Colombia Ambassador to Cuba
- In office 1998–2010
- President: Andrés Pastrana Arango (1998-2002) Álvaro Uribe Vélez (2002-2010)
- Preceded by: Alberto Villamizar Cárdenas
- Succeeded by: Gustavo Adolfo Bell Lemus

23rd Permanent Representative of Colombia to the United Nations
- In office 22 September 1994 – 18 September 1998
- President: Ernesto Samper Pizano
- Preceded by: Luis Fernando Jaramillo Correa
- Succeeded by: Alfonso Valdivieso Sarmiento

Permanent Representative of Colombia to the Organization of American States
- In office 11 September 1990 – 22 September 1994
- President: César Gaviria Trujillo
- Preceded by: Leopoldo Villar Borda
- Succeeded by: Fabio Villegas Ramírez

Colombian Minister or Foreign Affairs
- In office 7 August 1986 – 7 August 1990
- President: Virgilio Barco Vargas
- Preceded by: Augusto Ramírez Ocampo
- Succeeded by: Luis Fernando Jaramillo Correa

Colombia Ambassador to Panama
- In office 1983–1986
- President: Belisario Betancur Cuartas

Personal details
- Born: 10 July 1938 (age 87) Bogotá, D.C., Colombia
- Spouse: Constanza Fajardo Solano
- Children: Andrés Londoño Fajardo Isabel Cristina Londoño Fajardo Daniel Eduardo Londoño Fajardo

Military service
- Branch/service: National Army of Colombia
- Years of service: 1957-1969
- Rank: Lieutenant Colonel
- Battles/wars: Colombian Civil War

= Julio Londoño Paredes =

Colombian Army officer and diplomat

Julio Londoño Paredes (born 10 July 1938) is a retired Colombian Army Lieutenant Colonel and diplomat.

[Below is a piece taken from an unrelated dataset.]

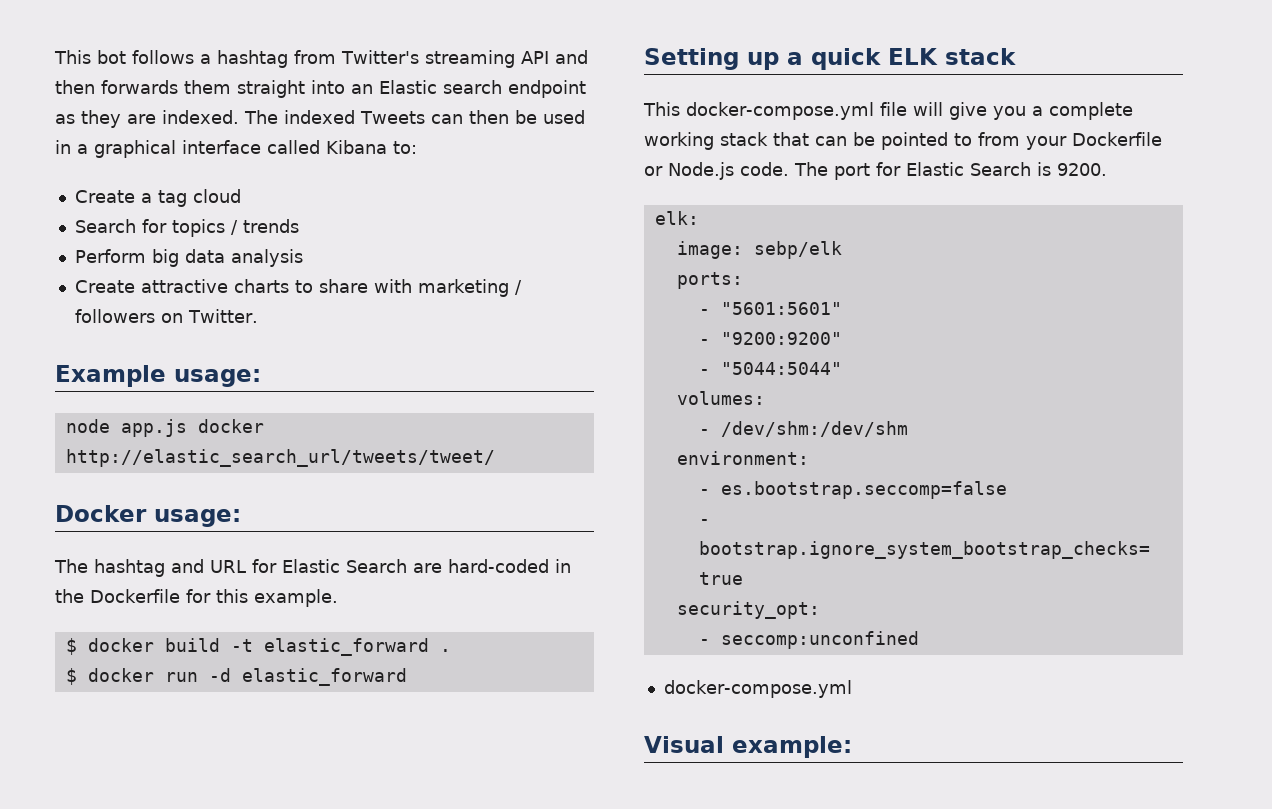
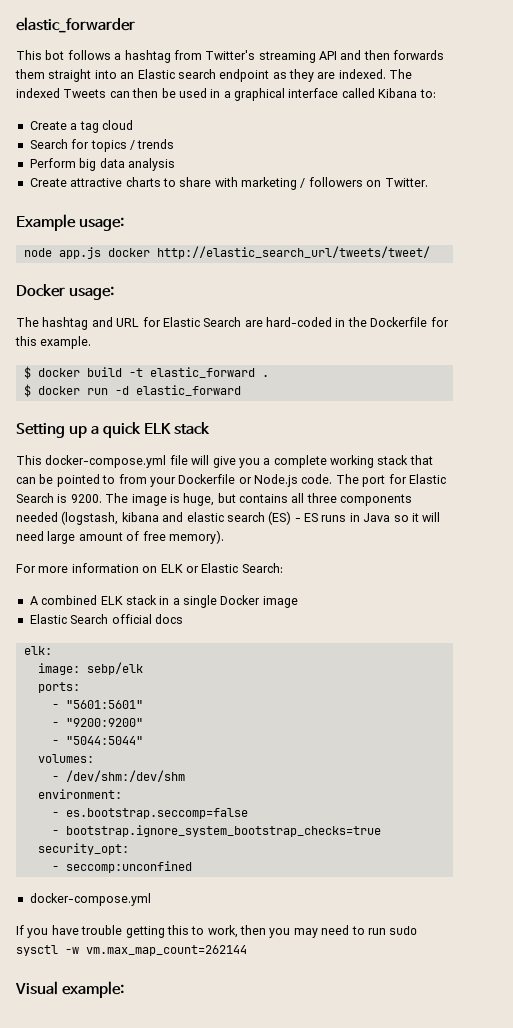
(54, 57) none -> [16,17,135,33] elastic_forwarder //
(1107, 169) none -> [105,493,413,506] [16,511,441,525] [16,530,224,544] [16,563,283,573] [29,595,298,608] [29,614,183,624] The image is huge, but contains all three components needed (logstash, kibana and elastic search (ES) - ES runs in Java so it will need large amount of free memory). // For more information on ELK or Elastic Search: // A combined ELK stack in a single Docker image // Elastic Search official docs
(852, 689) none -> [16,925,418,938] [16,945,247,956] // If you have trouble getting this to work, then you may need to run sudo sysctl -w vm.max_map_count=262144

He has served as Colombia's Minister or Foreign Affairs, Permanent Representative of Colombia to the United Nations, Permanent Representative of Colombia to the Organization of American States, and Ambassador of Colombia to Panama, and Cuba. During his Ambassadorship in Cuba he was commissioned to represent Colombia at the International Court of Justice to protect sovereign claims on the Archipelago of San Andrés, Providencia and Santa Catalina by Nicaragua.

==Personal life==
Born on 10 July 1938 in Bogotá, Colombia to Julio Londoño Londoño and Isabel Paredes Manrique. He married Constanza Fajardo Solano with whom he had three children: Andrés, Isabel Cristina and Daniel Eduardo.

==Selected works==
- Londoño Paredes, Julio (1990). "La frontera terrestre colombo-venezolana"
- Londoño Paredes, Julio (1973). "Derecho territorial de Colombia"
- Londoño Paredes, Julio (1976). "Cuestiones de límites de Colombia"
- Londoño Paredes, Julio (1948). "Geopolítica de Colombia"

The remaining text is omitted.